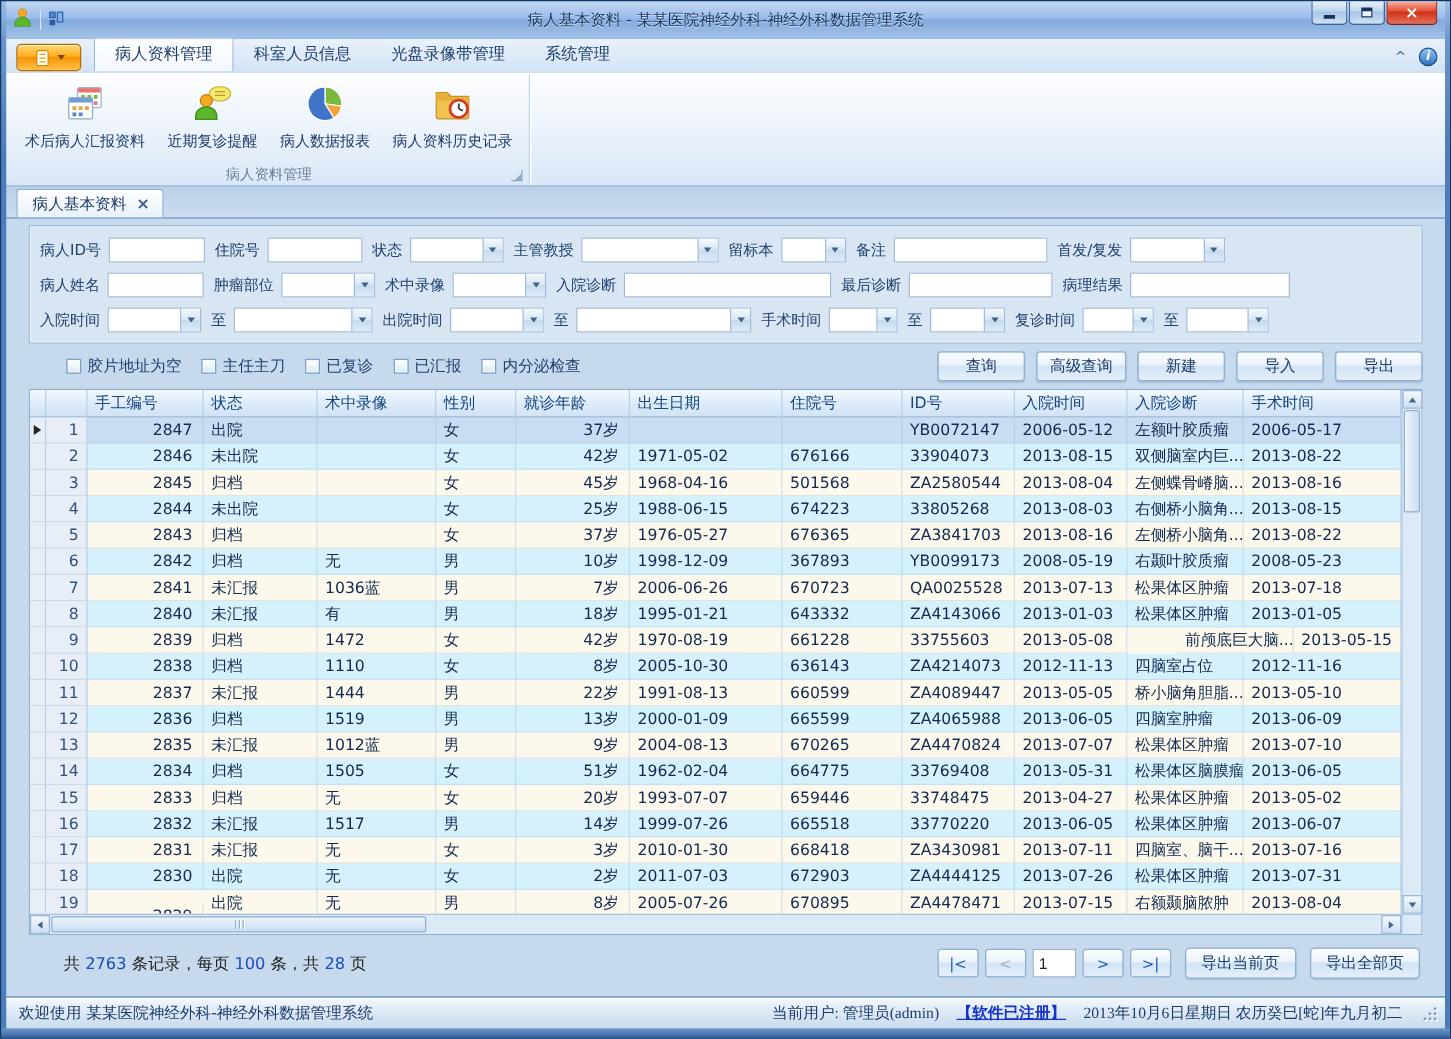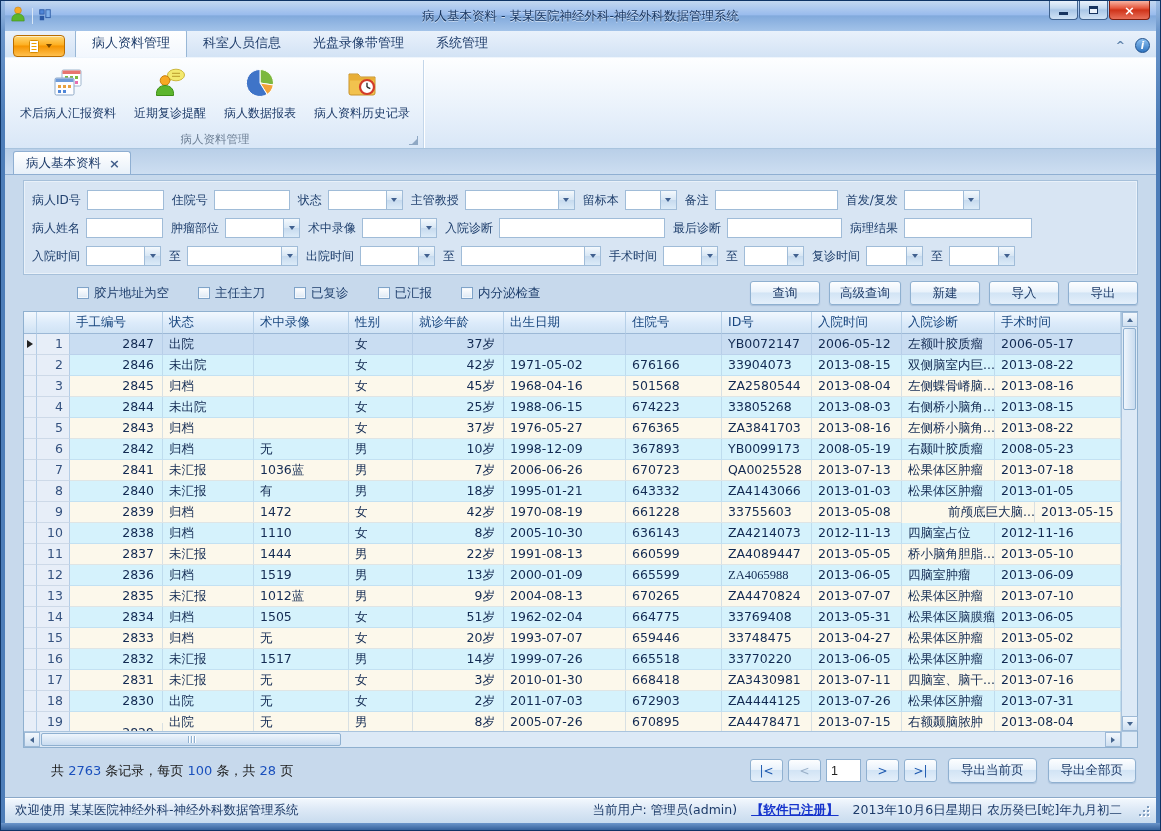--- a/index.html
+++ b/index.html
@@ -55,7 +55,7 @@
   .tri-down{width:0;height:0;border-left:3px solid transparent;border-right:3px solid transparent;border-top:4px solid #40608f;}
 
   .toolbar-row{height:36px;display:flex;align-items:center;}
-  .cbs{display:flex;align-items:center;gap:29px;margin-left:54px;}
+  .cbs{display:flex;align-items:center;gap:16px;margin-left:30px;}
   .cb-item{display:flex;align-items:center;gap:5px;font-size:12.5px;color:#20406e;white-space:nowrap;}
   .cb-box{width:12px;height:12px;border:1px solid #7fa3c8;background:linear-gradient(#ffffff,#dce8f4);box-shadow:inset 0 0 0 1px #f2f7fc;}
   .acts{margin-left:auto;display:flex;gap:9px;}

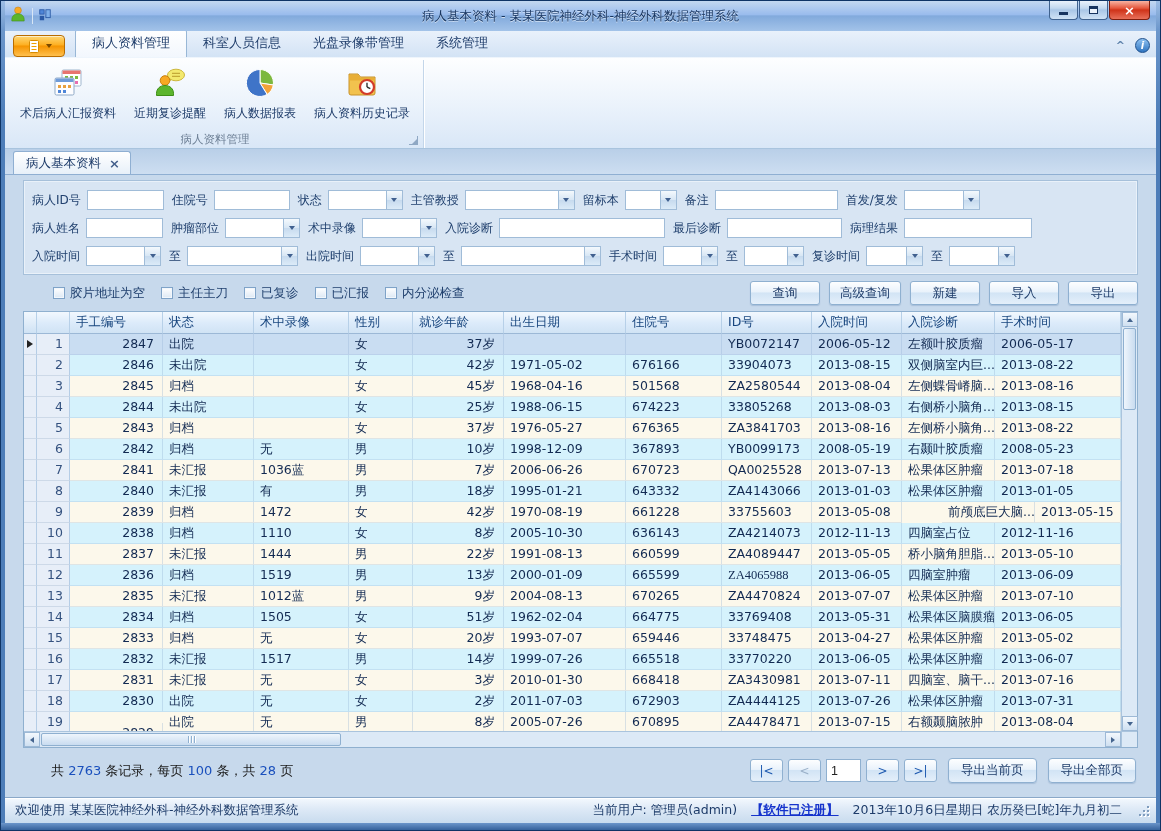--- a/index.html
+++ b/index.html
@@ -632,7 +632,7 @@
               <div class="g-cell body-cell ar" style="width: 91px;">13岁</div>
               <div class="g-cell body-cell al" style="width: 122px;">2000-01-09</div>
               <div class="g-cell body-cell al" style="width: 96px;">665599</div>
-              <div class="g-cell body-cell al" style="width: 90px; font-family: Liberation Serif, serif;">ZA4065988</div>
+              <div class="g-cell body-cell al" style="width: 90px;">ZA4065988</div>
               <div class="g-cell body-cell al" style="width: 90px;">2013-06-05</div>
               <div class="g-cell body-cell al" style="width: 93px;">四脑室肿瘤</div>
               <div class="g-cell body-cell al" style="width: 123px; flex: 1 1 0%;">2013-06-09</div>

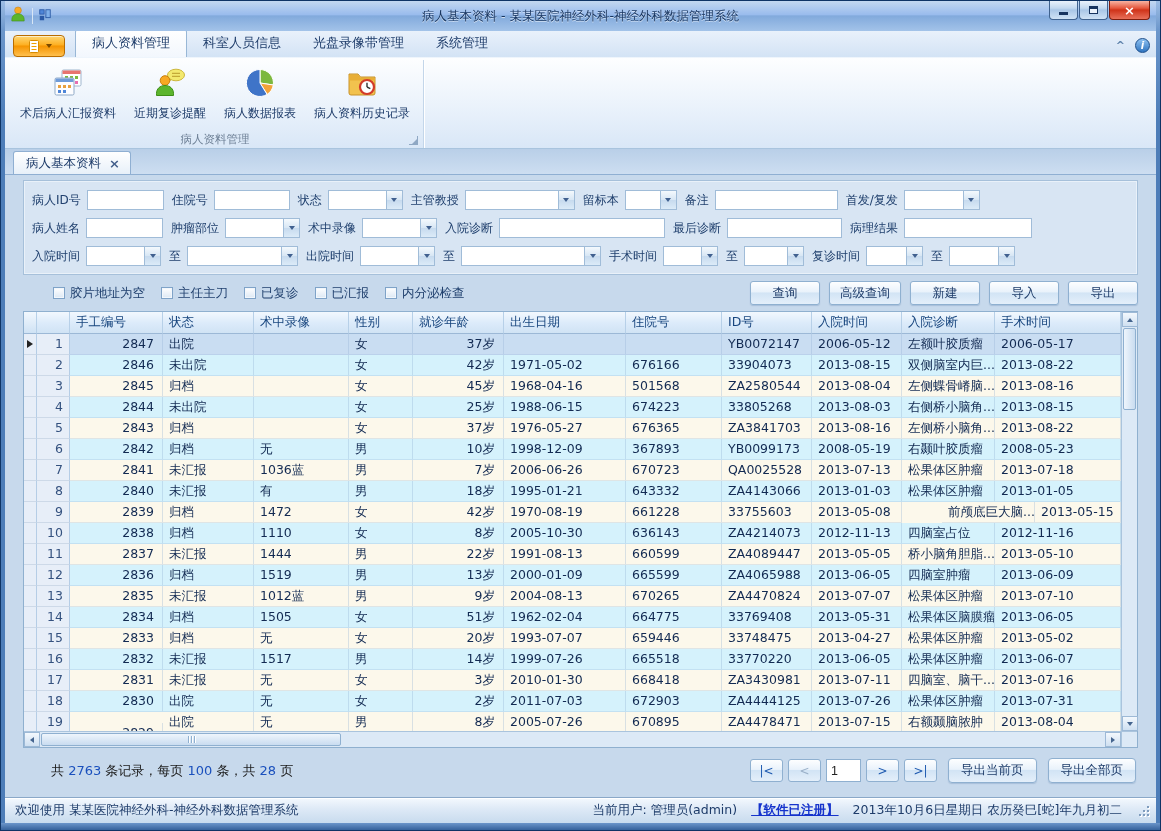--- a/index.html
+++ b/index.html
@@ -101,7 +101,7 @@
 
   
   .statusbar{height:26px;background:linear-gradient(#f4f9fe,#dde9f6 45%,#c8dbee);border-top:1px solid #8aa8c8;box-shadow:inset 0 1px 0 #fff;display:flex;align-items:center;padding:0 6px 0 10px;font-size:12.5px;color:#1e3c6a;}
-  .sb-right{margin-left:auto;display:flex;align-items:center;gap:14px;white-space:nowrap;}
+  .sb-right{margin-left:auto;display:flex;align-items:center;gap:14px;white-space:nowrap;font-family:Liberation Serif, serif;}
   .registered{color:#1533cc;font-weight:bold;text-decoration:underline;}
   .grip{width:12px;height:12px;position:relative;margin-left:2px;}
   .grip i{position:absolute;width:2px;height:2px;background:#7f9cbd;box-shadow:1px 1px 0 #fff;}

----------

Return the complete material exactly as given, excluding images.

--- a/index.html
+++ b/index.html
@@ -55,7 +55,7 @@
   .tri-down{width:0;height:0;border-left:3px solid transparent;border-right:3px solid transparent;border-top:4px solid #40608f;}
 
   .toolbar-row{height:36px;display:flex;align-items:center;}
-  .cbs{display:flex;align-items:center;gap:29px;margin-left:54px;}
+  .cbs{display:flex;align-items:center;gap:16px;margin-left:30px;}
   .cb-item{display:flex;align-items:center;gap:5px;font-size:12.5px;color:#20406e;white-space:nowrap;}
   .cb-box{width:12px;height:12px;border:1px solid #7fa3c8;background:linear-gradient(#ffffff,#dce8f4);box-shadow:inset 0 0 0 1px #f2f7fc;}
   .acts{margin-left:auto;display:flex;gap:9px;}

--- a/index.html
+++ b/index.html
@@ -632,7 +632,7 @@
               <div class="g-cell body-cell ar" style="width: 91px;">13岁</div>
               <div class="g-cell body-cell al" style="width: 122px;">2000-01-09</div>
               <div class="g-cell body-cell al" style="width: 96px;">665599</div>
-              <div class="g-cell body-cell al" style="width: 90px; font-family: Liberation Serif, serif;">ZA4065988</div>
+              <div class="g-cell body-cell al" style="width: 90px;">ZA4065988</div>
               <div class="g-cell body-cell al" style="width: 90px;">2013-06-05</div>
               <div class="g-cell body-cell al" style="width: 93px;">四脑室肿瘤</div>
               <div class="g-cell body-cell al" style="width: 123px; flex: 1 1 0%;">2013-06-09</div>

--- a/index.html
+++ b/index.html
@@ -101,7 +101,7 @@
 
   
   .statusbar{height:26px;background:linear-gradient(#f4f9fe,#dde9f6 45%,#c8dbee);border-top:1px solid #8aa8c8;box-shadow:inset 0 1px 0 #fff;display:flex;align-items:center;padding:0 6px 0 10px;font-size:12.5px;color:#1e3c6a;}
-  .sb-right{margin-left:auto;display:flex;align-items:center;gap:14px;white-space:nowrap;}
+  .sb-right{margin-left:auto;display:flex;align-items:center;gap:14px;white-space:nowrap;font-family:Liberation Serif, serif;}
   .registered{color:#1533cc;font-weight:bold;text-decoration:underline;}
   .grip{width:12px;height:12px;position:relative;margin-left:2px;}
   .grip i{position:absolute;width:2px;height:2px;background:#7f9cbd;box-shadow:1px 1px 0 #fff;}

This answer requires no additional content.